In some cases, such as in the case of moving ports about, this may be true. A port sniffer can run the full 65K+ ports in very short order.
In the case of renaming the administrator account, this is not the case. At least, we haven't heard a convincing argument for not renaming the account yet. In our experience, there are many circumstances in life where one can discover that "Security by Obscurity" does indeed work.
So, we change the name of the admin account on all of our SBS installations. But, we do things in two tiers, that is the Group Policy Object (GPO) for the change is at the domain level, but we set another GPO at the workstation level that is enforced to change it again.
Here is a screen shot of a GPO we create by default on all of our SBS installs:
Default Domain Security PolicyAs you can see, there are a number of settings that we enable by default to tighten things down. This particular screen shot is of one of our TechNet Plus SBS lab setups.
In this case, we set the default domain admin account to be renamed to: technetadm1n
In our case, we tailor the admin account to our client's circumstances. Of course, we never use their company name, or portion of their company name, for the changed admin account.
One of the objections heard to renaming the account, is that it is public.
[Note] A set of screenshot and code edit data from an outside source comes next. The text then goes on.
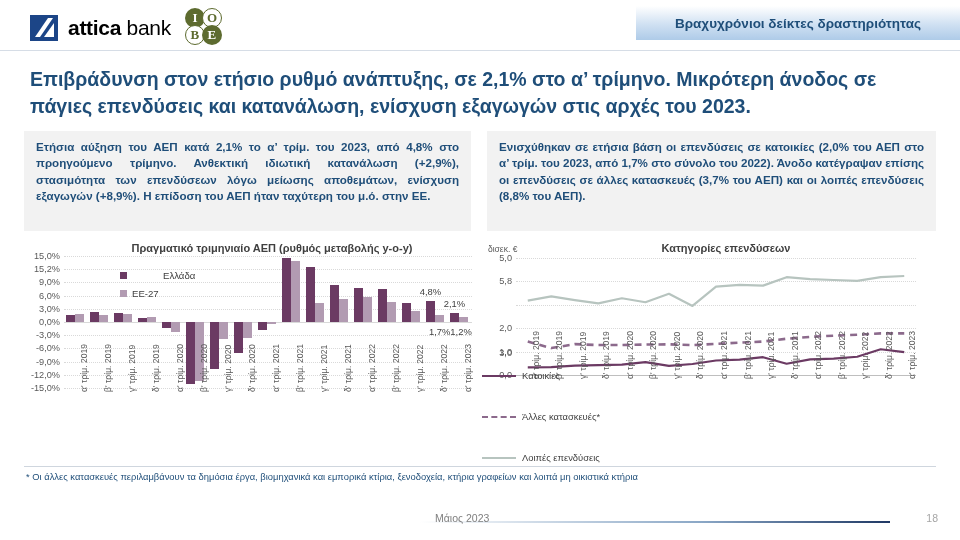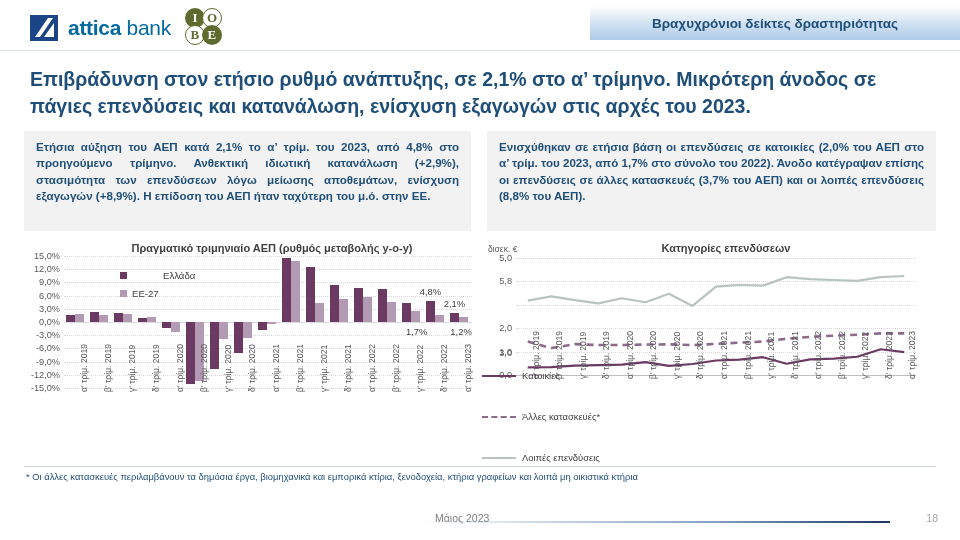--- a/index.html
+++ b/index.html
@@ -16,7 +16,7 @@
   .logo-wrap { position: absolute; left: 30px; top: 8px; display: flex; align-items: center; gap: 14px; }
   .attica-logo { display: flex; align-items: center; gap: 8px; }
   .attica-mark { width: 30px; height: 30px; position: relative; }
-  .attica-text { font-size: 21px; color: #0369a1; letter-spacing: -0.3px; }
+  .attica-text { font-size: 21px; color: #000000; letter-spacing: -0.3px; }
   .attica-text b { font-weight: bold; }
   .attica-text span.thin { font-weight: normal; }
   .iobe-logo { width: 46px; height: 40px; position: relative; }

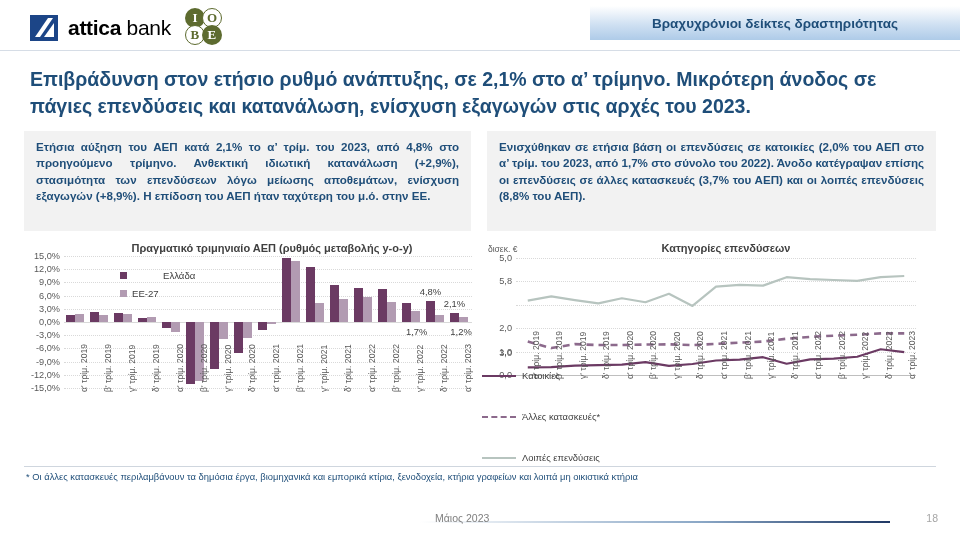--- a/index.html
+++ b/index.html
@@ -23,7 +23,7 @@
   .iobe-c { position: absolute; border-radius: 50%; display: flex; align-items: center; justify-content: center;
             font-family: "Liberation Serif", serif; font-size: 13px; font-weight: bold; }
   .banner {
-    position: absolute; right: 0; top: 6px; width: 370px; height: 34px;
+    position: absolute; right: 0; top: 6px; width: 324px; height: 34px;
     background: linear-gradient(to bottom, #ffffff 0%, #cfe0f2 55%, #aecbe8 100%);
     display: flex; align-items: center; justify-content: center;
   }

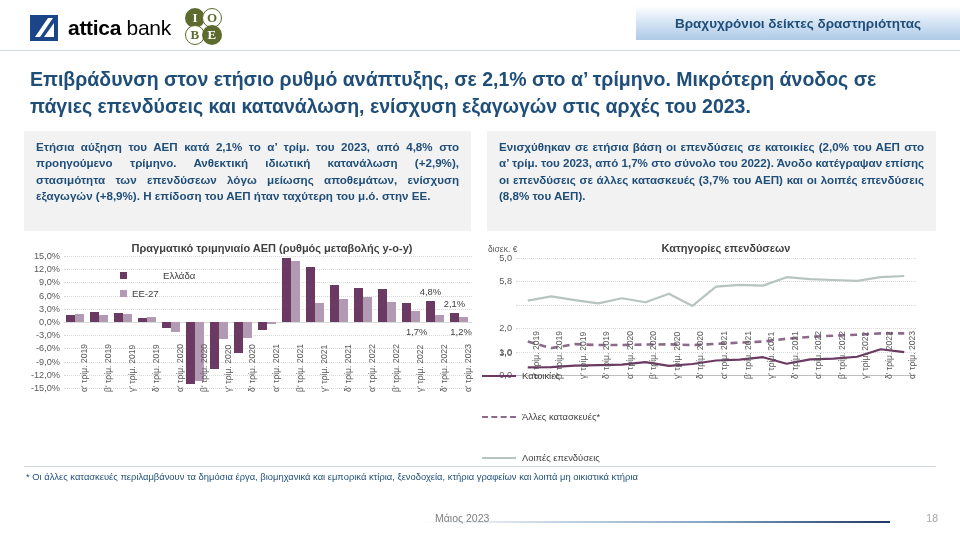--- a/index.html
+++ b/index.html
@@ -132,7 +132,7 @@
         <div class="gridline" style="top: 0px;"></div>
         <div class="ylab" style="top: 0px;">15,0%</div>
         <div class="gridline" style="top: 13.2px;"></div>
-        <div class="ylab" style="top: 13.2px;">12,0%</div>
+        <div class="ylab" style="top: 13.2px;">15,2%</div>
         <div class="gridline" style="top: 26.4px;"></div>
         <div class="ylab" style="top: 26.4px;">9,0%</div>
         <div class="gridline" style="top: 39.6px;"></div>

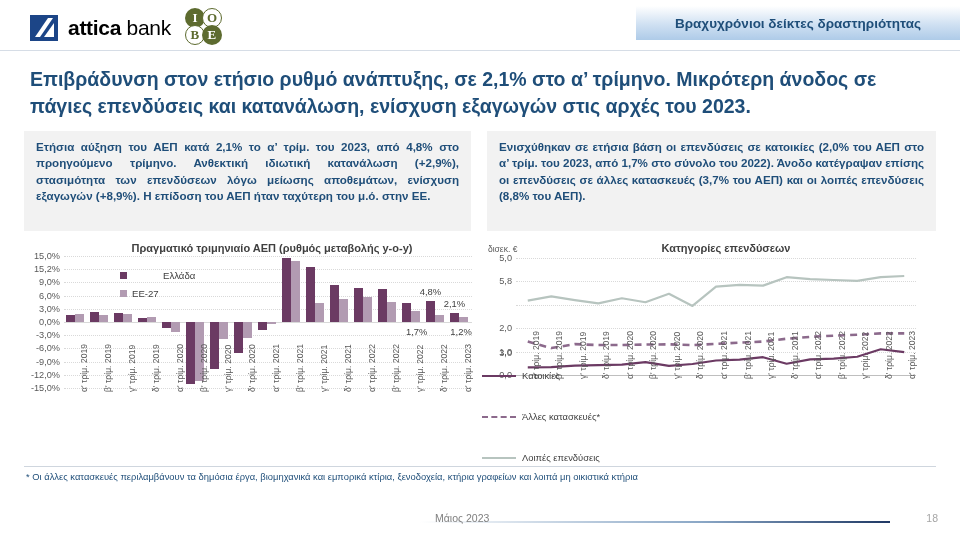--- a/index.html
+++ b/index.html
@@ -187,7 +187,7 @@
         <div class="bar eu" style="left: 395.04px; width: 8.64px; top: 60.72px; height: 5.28px; bottom: auto;"></div>
         <div class="dlabel" style="left: 355.72px; top: 29.88px;">4,8%</div>
         <div class="dlabel" style="left: 379.72px; top: 41.76px;">2,1%</div>
-        <div class="dlabel" style="left: 342px; top: 70px;">1,7%</div>
+        <div class="dlabel" style="left: 365px; top: 70px;">1,7%</div>
         <div class="dlabel" style="left: 386.36px; top: 70px;">1,2%</div>
       </div>
     <div id="bar-xcats">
To mitigate this aspect, we create a workstation level GPO:
SBSComputers Security PolicyAfter creating the GPO, we right click on it, as in the screenshot, and click on "Enforced". Thus, any settings in the SBSComputers Security Policy that are different than the domain level settings will take precedence.
In this case, we make the following change in the SBSComputers Security Policy:
Rename administrator account: "Administrator"In this example, we change it back to the default, which causes the Local Admin Account to be set back to being named Administrator. That would be the name to use to log on to the local machine with local admin rights.
One could also set an alternative name for the local administrator depending on the client situation.
With the ability to assign user management privileges to an on-site person via the "Power User" account level, there is no reason why the only people to know the admin account access are the company's partners or contact partner, and us, the supporting I.T. organization.
And, to conclude, the argument we use: If one can't first find the door, how can one pick the lock?